(Edit difference data)
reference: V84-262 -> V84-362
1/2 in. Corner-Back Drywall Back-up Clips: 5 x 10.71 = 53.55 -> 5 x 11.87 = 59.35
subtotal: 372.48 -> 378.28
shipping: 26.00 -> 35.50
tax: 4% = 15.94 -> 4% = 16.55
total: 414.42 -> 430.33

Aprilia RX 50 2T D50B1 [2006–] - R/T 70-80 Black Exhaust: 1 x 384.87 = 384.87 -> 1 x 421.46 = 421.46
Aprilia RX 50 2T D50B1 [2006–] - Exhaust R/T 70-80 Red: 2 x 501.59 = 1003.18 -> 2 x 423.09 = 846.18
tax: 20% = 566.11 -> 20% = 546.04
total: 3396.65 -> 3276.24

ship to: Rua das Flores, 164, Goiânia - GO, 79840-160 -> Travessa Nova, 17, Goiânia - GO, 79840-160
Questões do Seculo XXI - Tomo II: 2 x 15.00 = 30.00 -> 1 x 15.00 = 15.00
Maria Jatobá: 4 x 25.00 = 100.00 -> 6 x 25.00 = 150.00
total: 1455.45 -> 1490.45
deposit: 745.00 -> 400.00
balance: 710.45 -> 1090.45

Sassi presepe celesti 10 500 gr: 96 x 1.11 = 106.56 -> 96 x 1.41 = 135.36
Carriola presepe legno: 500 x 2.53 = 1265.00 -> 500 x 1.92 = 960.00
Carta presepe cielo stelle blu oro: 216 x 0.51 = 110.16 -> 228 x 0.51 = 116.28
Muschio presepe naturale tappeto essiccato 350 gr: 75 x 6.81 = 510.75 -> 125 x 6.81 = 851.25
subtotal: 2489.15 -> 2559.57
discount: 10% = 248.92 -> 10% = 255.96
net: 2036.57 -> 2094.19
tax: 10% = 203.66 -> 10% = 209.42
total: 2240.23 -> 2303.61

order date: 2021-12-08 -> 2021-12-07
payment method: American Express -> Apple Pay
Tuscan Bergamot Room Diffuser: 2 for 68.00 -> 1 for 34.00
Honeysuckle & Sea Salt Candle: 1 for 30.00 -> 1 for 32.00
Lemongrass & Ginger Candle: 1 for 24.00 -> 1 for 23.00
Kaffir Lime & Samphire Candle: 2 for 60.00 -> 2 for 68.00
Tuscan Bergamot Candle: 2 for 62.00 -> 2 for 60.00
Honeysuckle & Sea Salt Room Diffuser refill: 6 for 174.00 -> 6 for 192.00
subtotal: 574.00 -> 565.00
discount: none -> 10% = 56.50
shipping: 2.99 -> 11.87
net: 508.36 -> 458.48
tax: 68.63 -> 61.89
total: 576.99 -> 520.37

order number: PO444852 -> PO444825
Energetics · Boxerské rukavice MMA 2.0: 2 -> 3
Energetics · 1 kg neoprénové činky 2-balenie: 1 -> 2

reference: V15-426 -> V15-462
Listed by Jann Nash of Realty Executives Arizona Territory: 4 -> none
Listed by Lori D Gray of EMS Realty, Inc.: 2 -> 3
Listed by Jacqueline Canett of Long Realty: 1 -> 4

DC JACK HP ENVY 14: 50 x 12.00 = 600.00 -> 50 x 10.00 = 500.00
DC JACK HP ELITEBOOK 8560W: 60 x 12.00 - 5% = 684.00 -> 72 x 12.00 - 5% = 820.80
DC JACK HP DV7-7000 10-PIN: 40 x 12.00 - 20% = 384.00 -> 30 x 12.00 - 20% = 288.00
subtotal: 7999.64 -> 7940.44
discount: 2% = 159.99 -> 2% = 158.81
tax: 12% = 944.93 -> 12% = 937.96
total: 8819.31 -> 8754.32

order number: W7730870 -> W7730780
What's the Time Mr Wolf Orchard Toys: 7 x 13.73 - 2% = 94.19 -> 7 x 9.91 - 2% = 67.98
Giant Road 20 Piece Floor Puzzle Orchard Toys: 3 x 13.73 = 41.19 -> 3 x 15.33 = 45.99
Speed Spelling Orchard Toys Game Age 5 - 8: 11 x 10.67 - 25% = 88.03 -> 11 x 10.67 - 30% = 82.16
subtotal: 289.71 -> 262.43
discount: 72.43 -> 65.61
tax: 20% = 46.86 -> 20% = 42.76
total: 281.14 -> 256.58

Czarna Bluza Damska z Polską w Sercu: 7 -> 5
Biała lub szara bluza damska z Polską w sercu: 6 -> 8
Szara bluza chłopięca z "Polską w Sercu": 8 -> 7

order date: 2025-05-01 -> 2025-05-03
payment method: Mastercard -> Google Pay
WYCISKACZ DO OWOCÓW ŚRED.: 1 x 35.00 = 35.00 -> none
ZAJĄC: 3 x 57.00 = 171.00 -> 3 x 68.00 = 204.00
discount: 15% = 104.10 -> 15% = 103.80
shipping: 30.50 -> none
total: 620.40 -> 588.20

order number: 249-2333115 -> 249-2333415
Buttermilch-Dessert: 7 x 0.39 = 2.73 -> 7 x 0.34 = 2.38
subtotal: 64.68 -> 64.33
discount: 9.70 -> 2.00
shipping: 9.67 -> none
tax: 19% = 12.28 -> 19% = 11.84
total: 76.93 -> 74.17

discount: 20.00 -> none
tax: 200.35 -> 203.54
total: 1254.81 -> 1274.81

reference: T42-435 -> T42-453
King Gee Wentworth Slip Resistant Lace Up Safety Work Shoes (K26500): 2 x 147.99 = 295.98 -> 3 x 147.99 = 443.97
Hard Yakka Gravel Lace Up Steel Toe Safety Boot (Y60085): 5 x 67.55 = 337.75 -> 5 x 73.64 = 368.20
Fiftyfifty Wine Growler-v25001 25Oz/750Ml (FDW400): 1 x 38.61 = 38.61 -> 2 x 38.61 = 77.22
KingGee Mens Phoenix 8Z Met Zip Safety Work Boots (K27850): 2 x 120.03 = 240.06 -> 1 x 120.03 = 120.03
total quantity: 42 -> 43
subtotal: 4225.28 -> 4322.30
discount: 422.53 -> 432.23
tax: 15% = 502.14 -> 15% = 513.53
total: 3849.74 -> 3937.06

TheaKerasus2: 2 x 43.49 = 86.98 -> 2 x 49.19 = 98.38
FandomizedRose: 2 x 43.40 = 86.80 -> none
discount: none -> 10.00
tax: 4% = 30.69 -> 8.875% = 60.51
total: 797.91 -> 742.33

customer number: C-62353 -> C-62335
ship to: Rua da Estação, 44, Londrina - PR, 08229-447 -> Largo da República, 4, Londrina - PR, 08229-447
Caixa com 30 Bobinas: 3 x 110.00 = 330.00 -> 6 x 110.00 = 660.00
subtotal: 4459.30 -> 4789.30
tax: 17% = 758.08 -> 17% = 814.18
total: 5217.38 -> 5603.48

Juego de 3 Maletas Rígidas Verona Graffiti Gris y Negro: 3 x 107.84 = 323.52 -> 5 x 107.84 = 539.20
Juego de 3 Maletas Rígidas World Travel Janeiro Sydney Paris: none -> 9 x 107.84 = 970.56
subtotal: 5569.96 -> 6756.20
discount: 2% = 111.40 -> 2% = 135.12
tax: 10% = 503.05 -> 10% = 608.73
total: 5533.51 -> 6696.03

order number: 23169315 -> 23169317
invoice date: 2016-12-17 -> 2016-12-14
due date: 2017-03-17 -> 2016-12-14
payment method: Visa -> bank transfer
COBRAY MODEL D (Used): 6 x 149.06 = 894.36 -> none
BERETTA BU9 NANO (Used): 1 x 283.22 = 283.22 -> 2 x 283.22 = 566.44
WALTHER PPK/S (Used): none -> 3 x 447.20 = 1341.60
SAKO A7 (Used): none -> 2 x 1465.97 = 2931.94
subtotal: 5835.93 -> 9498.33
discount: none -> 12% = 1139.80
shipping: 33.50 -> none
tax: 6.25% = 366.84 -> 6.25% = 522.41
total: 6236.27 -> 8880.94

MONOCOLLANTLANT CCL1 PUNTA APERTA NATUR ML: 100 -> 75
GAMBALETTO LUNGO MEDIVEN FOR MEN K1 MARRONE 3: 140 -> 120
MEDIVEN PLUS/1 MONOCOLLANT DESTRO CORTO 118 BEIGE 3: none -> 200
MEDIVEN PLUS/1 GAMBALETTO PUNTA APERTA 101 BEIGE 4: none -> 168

◆ YOUR OBJECTIVE
Starting at the first line of the data above, retype each line exactly until you reach the line containing "deposit: 745.00 -> 400.00", and include that line too.

◆ SOLUTION FOR THIS TASK
reference: V84-262 -> V84-362
1/2 in. Corner-Back Drywall Back-up Clips: 5 x 10.71 = 53.55 -> 5 x 11.87 = 59.35
subtotal: 372.48 -> 378.28
shipping: 26.00 -> 35.50
tax: 4% = 15.94 -> 4% = 16.55
total: 414.42 -> 430.33

Aprilia RX 50 2T D50B1 [2006–] - R/T 70-80 Black Exhaust: 1 x 384.87 = 384.87 -> 1 x 421.46 = 421.46
Aprilia RX 50 2T D50B1 [2006–] - Exhaust R/T 70-80 Red: 2 x 501.59 = 1003.18 -> 2 x 423.09 = 846.18
tax: 20% = 566.11 -> 20% = 546.04
total: 3396.65 -> 3276.24

ship to: Rua das Flores, 164, Goiânia - GO, 79840-160 -> Travessa Nova, 17, Goiânia - GO, 79840-160
Questões do Seculo XXI - Tomo II: 2 x 15.00 = 30.00 -> 1 x 15.00 = 15.00
Maria Jatobá: 4 x 25.00 = 100.00 -> 6 x 25.00 = 150.00
total: 1455.45 -> 1490.45
deposit: 745.00 -> 400.00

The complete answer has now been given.